Work capacity and mental health - the phenomena and their importance in return to work

University dissertation from University of Gothenburg

Abstract: ABSTRACT Mental health problems are common and a major cause of decreased work capacity and sickness absence. The aim of this thesis was to investigate (i) work capacity and mental health problems as predictors of return to work (RTW) and work participation (WP), and to explore (ii) the phenomenon capacity to work while depressed and anxious. Methods: A general population-based cohort of employed individuals aged 19-64 years (n=2502) registered as sick-listed in 2008 was identified. Self-reported persistent mental illness, self-assessed mental well-being and work capacity in relation to knowledge, mental, collaborative and physical demands at work were investigated as predictors of RTW and WP. The phenomenon was explored qualitatively by lived experiences from men and women (n=17) with self-reported depression/anxiety working at least part-time, and by health care professionals’ (n=21) understanding of depressed and anxious patients’ work capacity. Focus groups were used. Results: Individuals with mental health problems and low work capacity had prolonged time until RTW compared with individuals lacking such problems. Low mental well-being and low work capacity (knowledge, physical, collaborative) also predicted limited WP (off sick ≥15 days in 2009). The phenomenon capacity to work while depressed and anxious encompassed lost familiarity with one’s ordinary work performance, the use of a working facade and new time-consuming work practices. Capacity could vary greatly from one moment to another. The capacity was distinguished by constituents related to tasks, time, context and social interaction. The work community emerged as an important part.

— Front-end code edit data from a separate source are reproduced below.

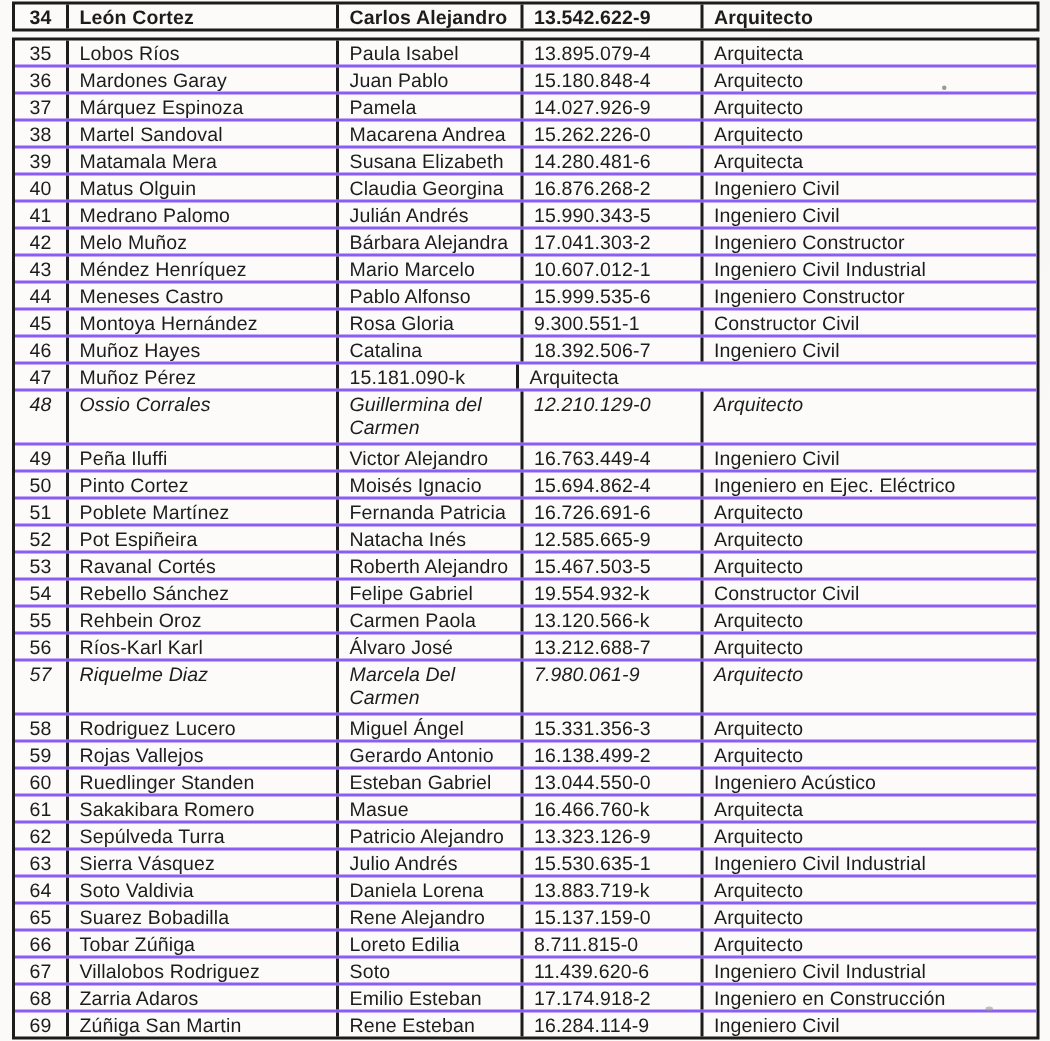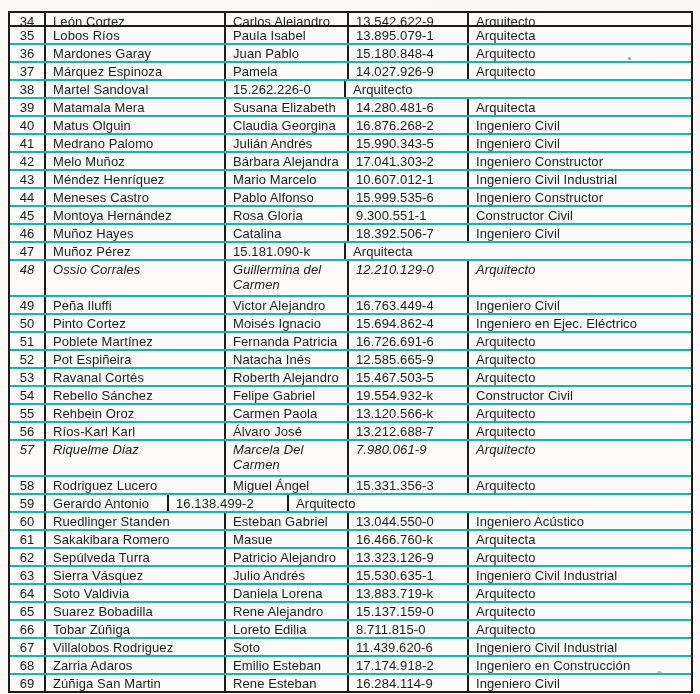--- a/index.html
+++ b/index.html
@@ -24,7 +24,7 @@
     box-sizing: border-box;
     background: #fcfbfa;
   }
-  .tbl-top  { top: 11px; }
+  .tbl-top  { top: 1px; font-weight: bold; }
   .tbl-main { top: 25px; }
   .row {
     display: flex;

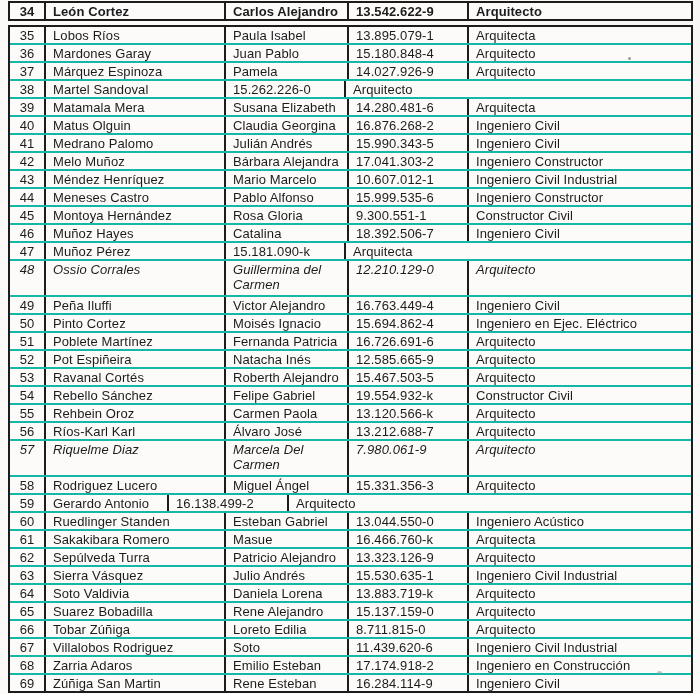--- a/index.html
+++ b/index.html
@@ -79,7 +79,7 @@
     <div class="cell c0">35</div>
     <div class="cell c1">Lobos Ríos</div>
     <div class="cell c2">Paula Isabel</div>
-    <div class="cell c3">13.895.079-1</div>
+    <div class="cell c3">13.895.079-4</div>
     <div class="cell c4">Arquitecta</div>
   </div>
       <div class="row">

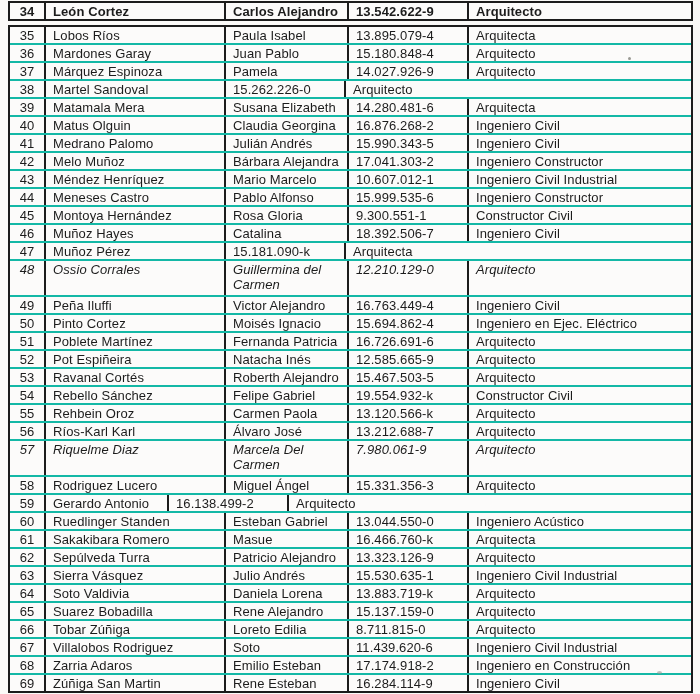--- a/index.html
+++ b/index.html
@@ -29,7 +29,7 @@
   .row {
     display: flex;
     height: 16px;
-    border-top: 2px solid #14b8a6;
+    border-top: 2px solid #8b5cf6;
     box-sizing: content-box;
   }
   .tbl .row:first-child { border-top: none; }

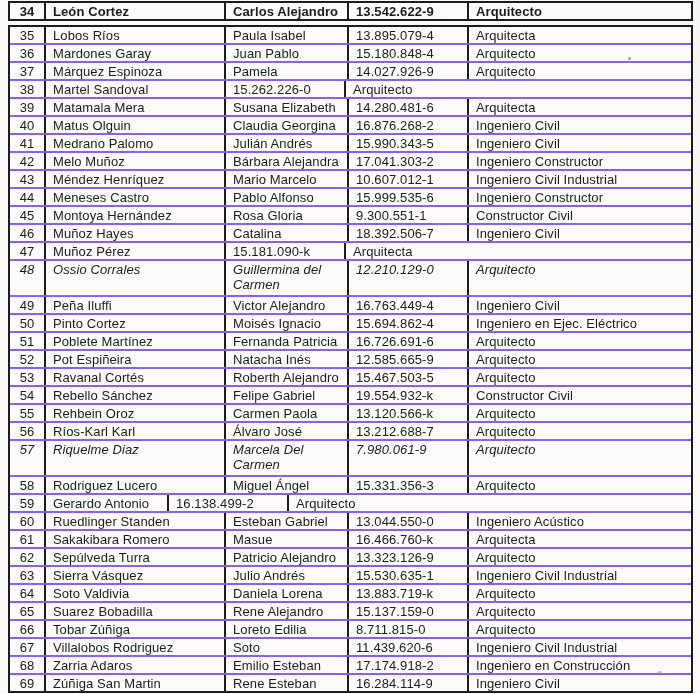--- a/index.html
+++ b/index.html
@@ -99,6 +99,7 @@
       <div class="row">
     <div class="cell c0">38</div>
     <div class="cell c1">Martel Sandoval</div>
+    <div class="cell c2">Macarena Andrea</div>
     <div class="cell c3">15.262.226-0</div>
     <div class="cell c4">Arquitecto</div>
   </div>

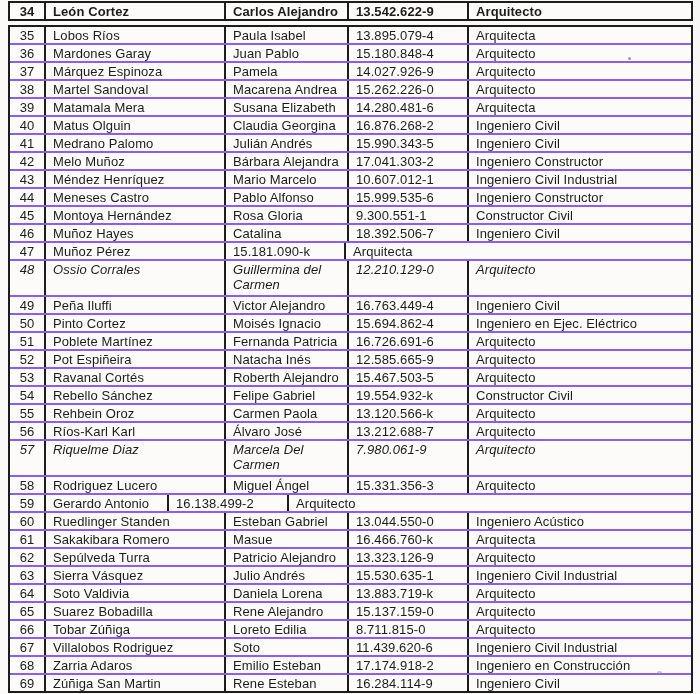--- a/index.html
+++ b/index.html
@@ -246,6 +246,7 @@
   </div>
       <div class="row">
     <div class="cell c0">59</div>
+    <div class="cell c1">Rojas Vallejos</div>
     <div class="cell c2">Gerardo Antonio</div>
     <div class="cell c3">16.138.499-2</div>
     <div class="cell c4">Arquitecto</div>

Conclusions: Low mental well-being and low work capacity predicted RTW and WP. The phenomenon capacity to work emerged as a complex and comprehensive concept. The use of both quantitative and qualitative methods provided greater understanding of the dynamic relationship between mental health problems and work capacity, and their importance in the return to work process. The findings could be used to early identify mental health problems and low work capacity in individuals, and provide deeper understanding of the reduced work capacity.